As Ann and I have continued our importing of images (at way too slow a pace) and our periodic working on them, we’ve both commented on how it seems that the images look more natural (and better) in Capture One than in Lightroom. This is true of images even on straight-import. It’s simultaneously thrilling and depressing. I sometimes feel as if we wasted so much time with the other program. I then remind myself that Capture One wasn’t quite what it is now even a couple of years ago so . . . . In any event, it’s images like this that make me appreciate the tools we have access to. The reality is, Lightroom isn’t bad. Unless you think all of the blog images I’ve been posting before were bad. It’s like cameras - pretty much any decent camera makes excellent quality images, certainly compared to older 35 mm cameras, but each is a bit different and each has its qualities and quirks. Yes, some (particularly lenses) are better than others, but you can only tell by comparison and have developed the sensitivity to distinguish between them, or when you use them in difficult conditions, or blow up images really, really large. I guess perhaps it’s me that’s improved enough to tell the difference between Capture One and Lightroom. Either way, both Ann and I are happy that we’ve transferred to Capture One.
As I was working on the above image, I started to think about it in black and white. More importantly, how the colors of the image could be rendered in black and white. In my film days I had a litany of colored filters in my bag to help alter the tonal relationships in an image. The one rule to remember was that a filter will lighten its own color and darken its compliment. The easiest example to comprehend is to think of wispy clouds on a light blue sky. Often in black and white prints, you’d barely see the clouds if at all. Add a yellow filter, and the blue would darken somewhat, so you’d see the white clouds. Add a red filter and the blue skies would go very dark. And if you had a red rose in the scene, it would appear as white.
I realized that if I converted the image above into black and white using a simulated red filter, the blue skies should darken to help reveal the clouds and stars and the reds in the landscape should lighten somewhat (they’re not actually red, but a color that contains some red in it) - all contributing to a “night time” effect. A couple of clicks later and I knew I was on to something.
So I kept on working with the image to see if I could give it that night time presence in black and white.
One of the things I appreciate about this transition process is having to think in new ways simply because the tools operate differently. Between working on the previous trip images, the periodic image that catches my eye, and some folios I’m starting to develop in Capture One, I’ve been giving a lot of thought into how one should approach developing an image. Most of these are “old” images; many I developed in Lightroom to a high degree of satisfaction. Some I even still have the making of the image fresh in my mind, though most of those are from 2018. But each of them are basically a clean slate because the Capture One import process didn’t include any of my previous adjustments. It’s almost like working with negatives in a dark room, every time you go in to print you’re producing a new expression of the image.

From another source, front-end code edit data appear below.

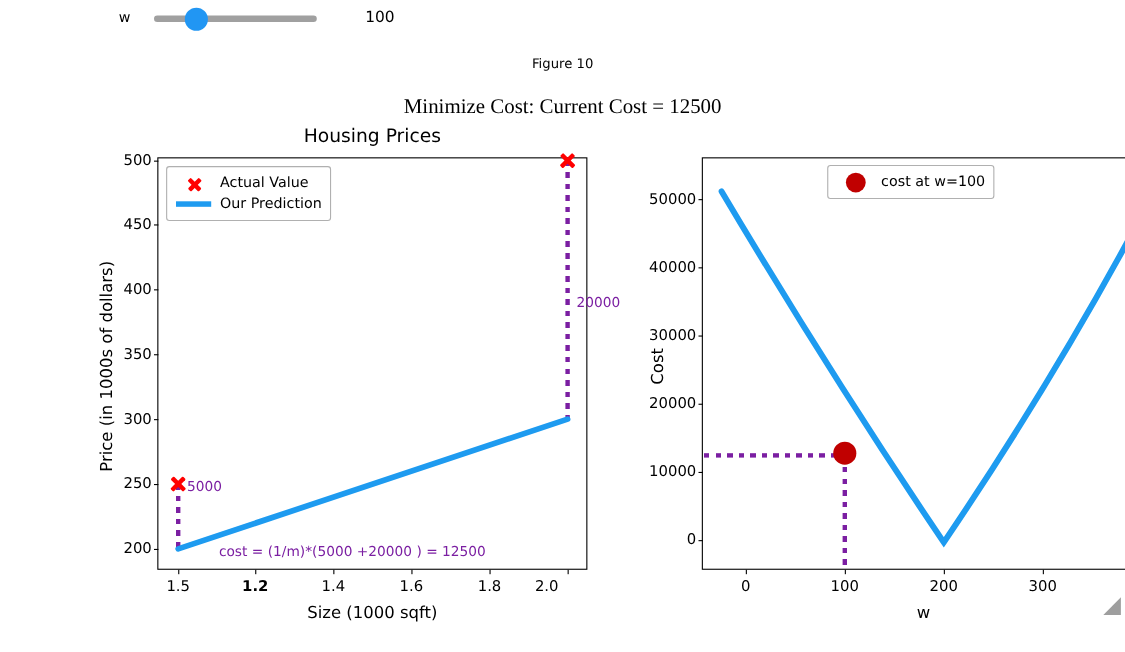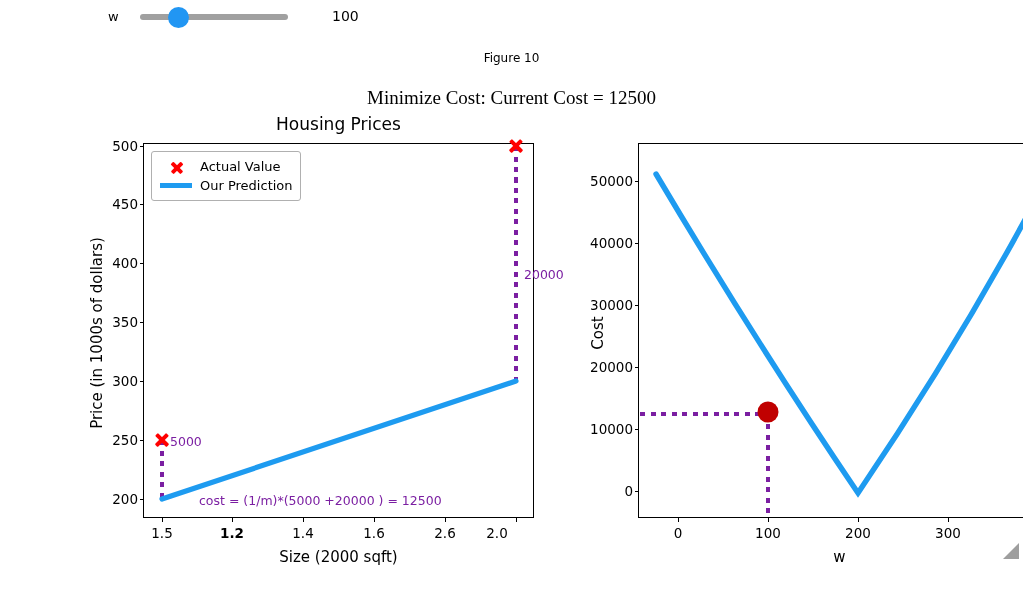--- a/index.html
+++ b/index.html
@@ -270,31 +270,31 @@
   <div class="tickmark-y" style="left:-4px; top:237px;"></div>
   <div class="tickmark-y" style="left:-4px; top:178px;"></div>
   <div class="tickmark-y" style="left:-4px; top:119px;"></div>
   <div class="tickmark-y" style="left:-4px; top:60px;"></div>
   <div class="tickmark-y" style="left:-4px; top:2px;"></div>
 
   <div class="tick-x" style="left:18px; top:381px;">1.5</div>
   <div class="tick-x" style="left:88px; top:381px;font-weight:bold;">1.2</div>
   <div class="tick-x" style="left:159px; top:381px;">1.4</div>
   <div class="tick-x" style="left:230px; top:381px;">1.6</div>
-  <div class="tick-x" style="left:301px; top:381px;">2.6</div>
+  <div class="tick-x" style="left:301px; top:381px;">1.8</div>
   <div class="tick-x" style="left:353px; top:381px;">2.0</div>
 
   <div class="tickmark-x" style="left:18px; top:374px;"></div>
   <div class="tickmark-x" style="left:88px; top:374px;"></div>
   <div class="tickmark-x" style="left:159px; top:374px;"></div>
   <div class="tickmark-x" style="left:230px; top:374px;"></div>
   <div class="tickmark-x" style="left:301px; top:374px;"></div>
   <div class="tickmark-x" style="left:372px; top:374px;"></div>
 
-  <div class="xlabel" style="top:404px;">Size (2000 sqft)</div>
+  <div class="xlabel" style="top:404px;">Size (1000 sqft)</div>
   <div class="ylabel" style="left:-262px; top:180px; width:430px; text-align:center; transform:rotate(-90deg);">Price (in 1000s of dollars)</div>
 
   <div class="vdotted" style="left:18px; top:296px; height:60px;"></div>
   <div class="vdotted" style="left:372px; top:2px; height:234px;"></div>
 
   <svg class="plotline" style="left:0; top:0;" width="391" height="375" viewBox="0 0 391 375">
     <line x1="18" y1="355" x2="372" y2="237" stroke="#1e9bf0" stroke-width="5.2" stroke-linecap="round"></line>
   </svg>
 
   <div class="xmark" style="left:18px; top:296px;"></div>
@@ -350,15 +350,21 @@
 
   <div class="hdotted" style="left:1px; top:268px; width:128px;"></div>
   <div class="vdotted" style="left:129px; top:270px; height:104px;"></div>
 
   <svg class="plotline" style="left:0; top:0;" width="403" height="375" viewBox="0 0 403 375">
     <path d="M 17 30 Q 118 200 219 349 Q 320 200 401 48" fill="none" stroke="#1e9bf0" stroke-width="5.4" stroke-linecap="round"></path>
   </svg>
 
   <div class="reddot" style="left:129px; top:268px;"></div>
 
+  <div class="legend" style="left:113px; top:6px;">
+    <div class="legend-row">
+      <span class="legend-key key-dot"></span>
+      <span class="legend-text">cost at w=100</span>
+    </div>
+  </div>
 </div>
 
 <div id="corner-resize"></div>
 
 </body></html>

Working in Capture One I’ve slowed down in my development process. In part because of learning a new tool and in part because of the way Capture One operates. And for me, I think, that’s good. In Lightroom I’d gotten to the point where everything was so familiar that I’d immediately jump in and start adjusting things to make the image look “better,” with the usual result that the images did. Capture One is a lot like Photoshop (a program I do not know or use) in that you develop the image in various “layers.” That has gotten me into thinking about what I want each layer to do and how to name each layer. You don’t have to name a layer (it will say Layer 1, Layer 2, etc unless you change the name), but I’ve found that naming my layers makes me stop and think about what I’m doing and what I want the layer to accomplish. That leads me to thinking more about what I want the end result to be at the start of the process. That’s something I now realize I often lost when working in Lightroom. Certainly, that focus on what I wanted to capture in my photograph and what I want the end result to feel like is not critical for every image I work on, but for the important work it is. So slowing down a bit, thinking more about the end result, should benefit my images.
Plus, it gets me closer to the way I used to work in the darkroom. And for me, that’s a wonderful thing.